▸ **Action item**:
Report each line of the listing that carries the word "мотоциклы".

▸ **Data for processing**:
- - - - - - -

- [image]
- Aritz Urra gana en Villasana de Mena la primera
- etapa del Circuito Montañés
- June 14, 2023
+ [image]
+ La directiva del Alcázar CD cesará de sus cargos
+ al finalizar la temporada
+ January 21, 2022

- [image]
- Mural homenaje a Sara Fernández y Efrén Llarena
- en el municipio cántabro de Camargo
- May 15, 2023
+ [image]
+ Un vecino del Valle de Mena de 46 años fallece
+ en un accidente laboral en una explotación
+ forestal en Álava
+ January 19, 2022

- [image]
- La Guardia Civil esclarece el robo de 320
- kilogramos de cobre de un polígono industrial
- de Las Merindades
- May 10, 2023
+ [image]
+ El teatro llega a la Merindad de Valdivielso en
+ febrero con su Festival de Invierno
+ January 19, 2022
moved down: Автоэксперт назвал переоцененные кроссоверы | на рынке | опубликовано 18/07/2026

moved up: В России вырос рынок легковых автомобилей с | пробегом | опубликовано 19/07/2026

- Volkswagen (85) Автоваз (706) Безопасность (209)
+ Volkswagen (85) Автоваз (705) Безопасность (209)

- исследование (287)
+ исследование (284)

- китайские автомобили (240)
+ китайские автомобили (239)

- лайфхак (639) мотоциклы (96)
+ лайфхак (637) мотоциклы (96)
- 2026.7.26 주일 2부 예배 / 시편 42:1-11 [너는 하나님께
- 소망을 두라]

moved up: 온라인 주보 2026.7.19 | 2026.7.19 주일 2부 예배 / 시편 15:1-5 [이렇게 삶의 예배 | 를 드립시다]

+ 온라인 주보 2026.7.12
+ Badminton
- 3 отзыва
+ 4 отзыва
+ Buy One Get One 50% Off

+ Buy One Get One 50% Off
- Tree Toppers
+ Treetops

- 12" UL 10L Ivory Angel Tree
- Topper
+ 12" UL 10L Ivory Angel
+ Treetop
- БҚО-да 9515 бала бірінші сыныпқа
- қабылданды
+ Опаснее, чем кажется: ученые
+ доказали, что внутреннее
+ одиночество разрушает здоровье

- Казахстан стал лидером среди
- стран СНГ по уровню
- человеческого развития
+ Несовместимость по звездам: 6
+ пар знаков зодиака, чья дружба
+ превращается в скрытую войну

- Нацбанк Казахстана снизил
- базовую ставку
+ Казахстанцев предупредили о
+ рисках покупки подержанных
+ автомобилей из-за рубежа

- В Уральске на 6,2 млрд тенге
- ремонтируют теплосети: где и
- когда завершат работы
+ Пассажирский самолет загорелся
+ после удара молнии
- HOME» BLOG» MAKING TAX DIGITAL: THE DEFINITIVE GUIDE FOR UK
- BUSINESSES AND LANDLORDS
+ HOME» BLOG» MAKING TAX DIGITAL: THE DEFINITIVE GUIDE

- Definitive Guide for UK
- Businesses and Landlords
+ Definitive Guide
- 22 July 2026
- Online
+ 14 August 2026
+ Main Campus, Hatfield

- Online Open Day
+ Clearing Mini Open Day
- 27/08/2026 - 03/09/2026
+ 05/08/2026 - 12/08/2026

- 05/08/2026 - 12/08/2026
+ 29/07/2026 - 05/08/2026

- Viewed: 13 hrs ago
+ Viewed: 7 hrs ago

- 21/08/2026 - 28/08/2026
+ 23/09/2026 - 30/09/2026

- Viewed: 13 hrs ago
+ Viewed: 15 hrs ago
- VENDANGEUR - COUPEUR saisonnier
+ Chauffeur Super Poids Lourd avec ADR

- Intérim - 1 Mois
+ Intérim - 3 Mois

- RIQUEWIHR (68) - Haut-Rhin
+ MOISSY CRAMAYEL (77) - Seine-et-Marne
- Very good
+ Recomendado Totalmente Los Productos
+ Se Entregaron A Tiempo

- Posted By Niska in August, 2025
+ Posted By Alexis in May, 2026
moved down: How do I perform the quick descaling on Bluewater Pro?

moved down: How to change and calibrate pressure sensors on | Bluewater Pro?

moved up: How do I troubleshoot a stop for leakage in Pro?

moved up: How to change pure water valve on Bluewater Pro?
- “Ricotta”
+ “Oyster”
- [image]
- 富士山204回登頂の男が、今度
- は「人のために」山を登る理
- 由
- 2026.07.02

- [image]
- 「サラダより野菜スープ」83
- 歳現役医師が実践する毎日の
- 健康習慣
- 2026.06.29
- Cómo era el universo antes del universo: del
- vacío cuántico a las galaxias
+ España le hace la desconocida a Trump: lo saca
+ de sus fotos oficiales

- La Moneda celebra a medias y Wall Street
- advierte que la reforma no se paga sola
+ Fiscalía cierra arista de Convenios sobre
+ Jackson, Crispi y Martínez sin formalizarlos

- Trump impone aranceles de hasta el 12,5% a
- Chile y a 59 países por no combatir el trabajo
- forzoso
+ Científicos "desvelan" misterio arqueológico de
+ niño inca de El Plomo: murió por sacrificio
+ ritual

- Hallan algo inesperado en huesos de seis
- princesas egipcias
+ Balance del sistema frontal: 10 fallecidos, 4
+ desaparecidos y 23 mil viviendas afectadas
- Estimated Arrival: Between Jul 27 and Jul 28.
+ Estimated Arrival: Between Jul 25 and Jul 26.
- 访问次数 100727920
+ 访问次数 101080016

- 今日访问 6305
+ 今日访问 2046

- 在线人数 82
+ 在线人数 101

- - - - - - -

▸ **Answer to this task**:
- лайфхак (639) мотоциклы (96)
+ лайфхак (637) мотоциклы (96)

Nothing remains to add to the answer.